* [EXTRACTED ENTRIES]:
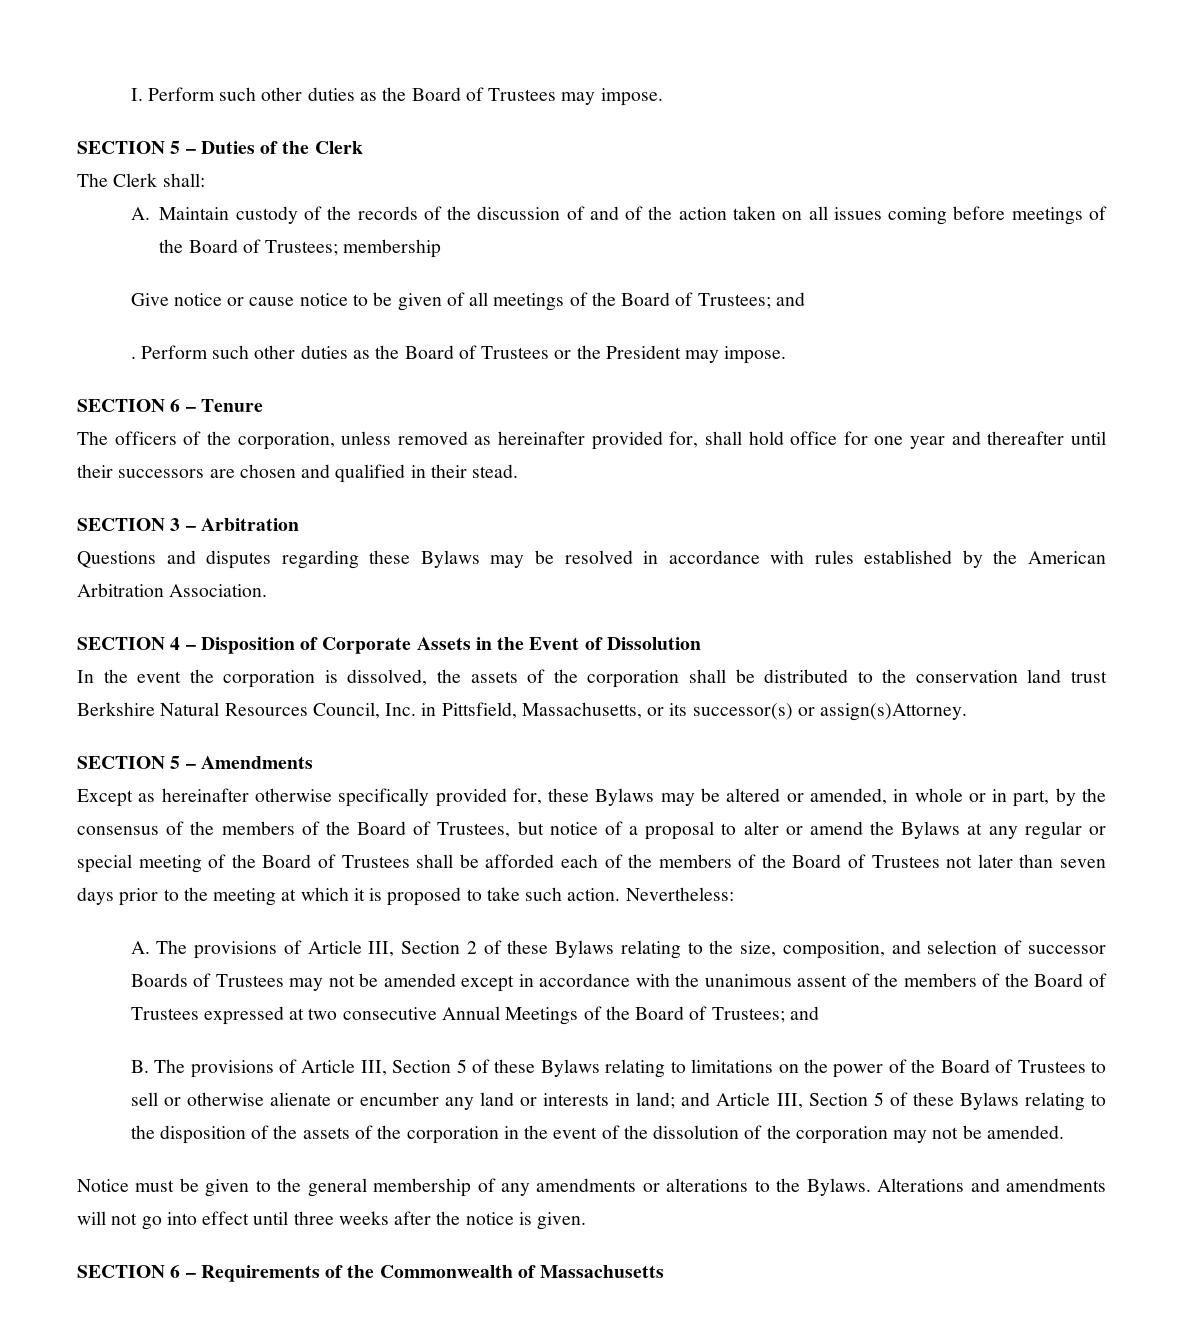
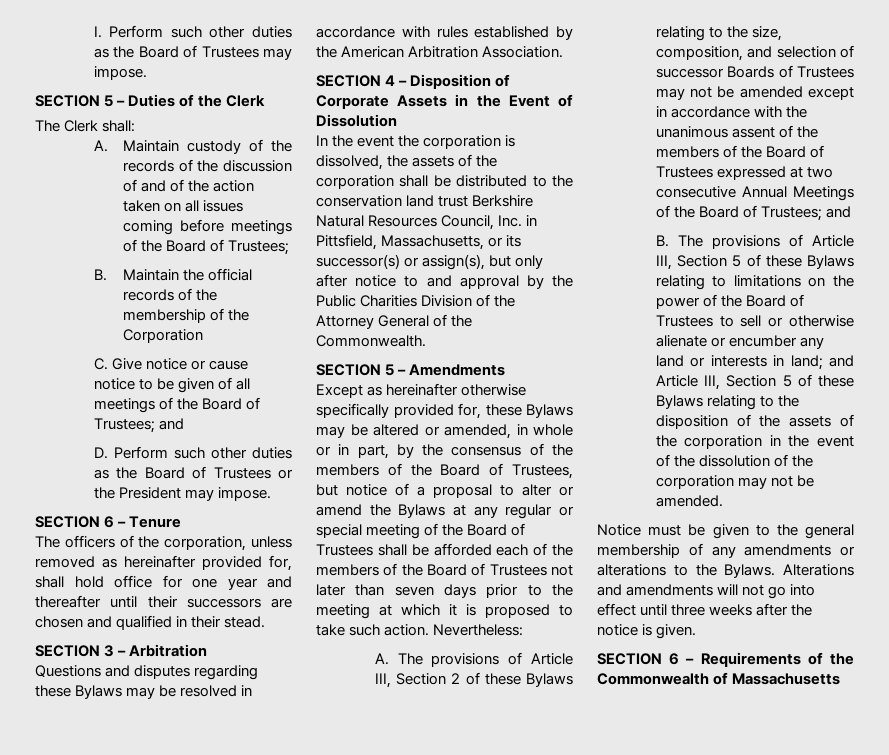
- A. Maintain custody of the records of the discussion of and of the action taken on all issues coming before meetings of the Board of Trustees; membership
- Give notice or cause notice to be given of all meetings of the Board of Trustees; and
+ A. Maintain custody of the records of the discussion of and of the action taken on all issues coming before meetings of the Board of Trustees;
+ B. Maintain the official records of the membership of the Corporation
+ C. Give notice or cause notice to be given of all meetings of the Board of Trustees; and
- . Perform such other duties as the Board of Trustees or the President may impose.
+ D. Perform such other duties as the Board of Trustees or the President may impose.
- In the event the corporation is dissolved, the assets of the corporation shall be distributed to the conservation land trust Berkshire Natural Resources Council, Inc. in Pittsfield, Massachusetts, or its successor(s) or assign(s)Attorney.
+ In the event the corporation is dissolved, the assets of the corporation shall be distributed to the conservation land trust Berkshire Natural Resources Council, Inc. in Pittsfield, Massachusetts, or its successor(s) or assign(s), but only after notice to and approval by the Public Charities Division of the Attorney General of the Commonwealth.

* [WHAT YOU SHOULD DO]: Every entry above should come back exactly as written, except for its pictures.

* [RESPONSE FOR THIS EXERCISE]:
- A. Maintain custody of the records of the discussion of and of the action taken on all issues coming before meetings of the Board of Trustees; membership
- Give notice or cause notice to be given of all meetings of the Board of Trustees; and
+ A. Maintain custody of the records of the discussion of and of the action taken on all issues coming before meetings of the Board of Trustees;
+ B. Maintain the official records of the membership of the Corporation
+ C. Give notice or cause notice to be given of all meetings of the Board of Trustees; and
- . Perform such other duties as the Board of Trustees or the President may impose.
+ D. Perform such other duties as the Board of Trustees or the President may impose.
- In the event the corporation is dissolved, the assets of the corporation shall be distributed to the conservation land trust Berkshire Natural Resources Council, Inc. in Pittsfield, Massachusetts, or its successor(s) or assign(s)Attorney.
+ In the event the corporation is dissolved, the assets of the corporation shall be distributed to the conservation land trust Berkshire Natural Resources Council, Inc. in Pittsfield, Massachusetts, or its successor(s) or assign(s), but only after notice to and approval by the Public Charities Division of the Attorney General of the Commonwealth.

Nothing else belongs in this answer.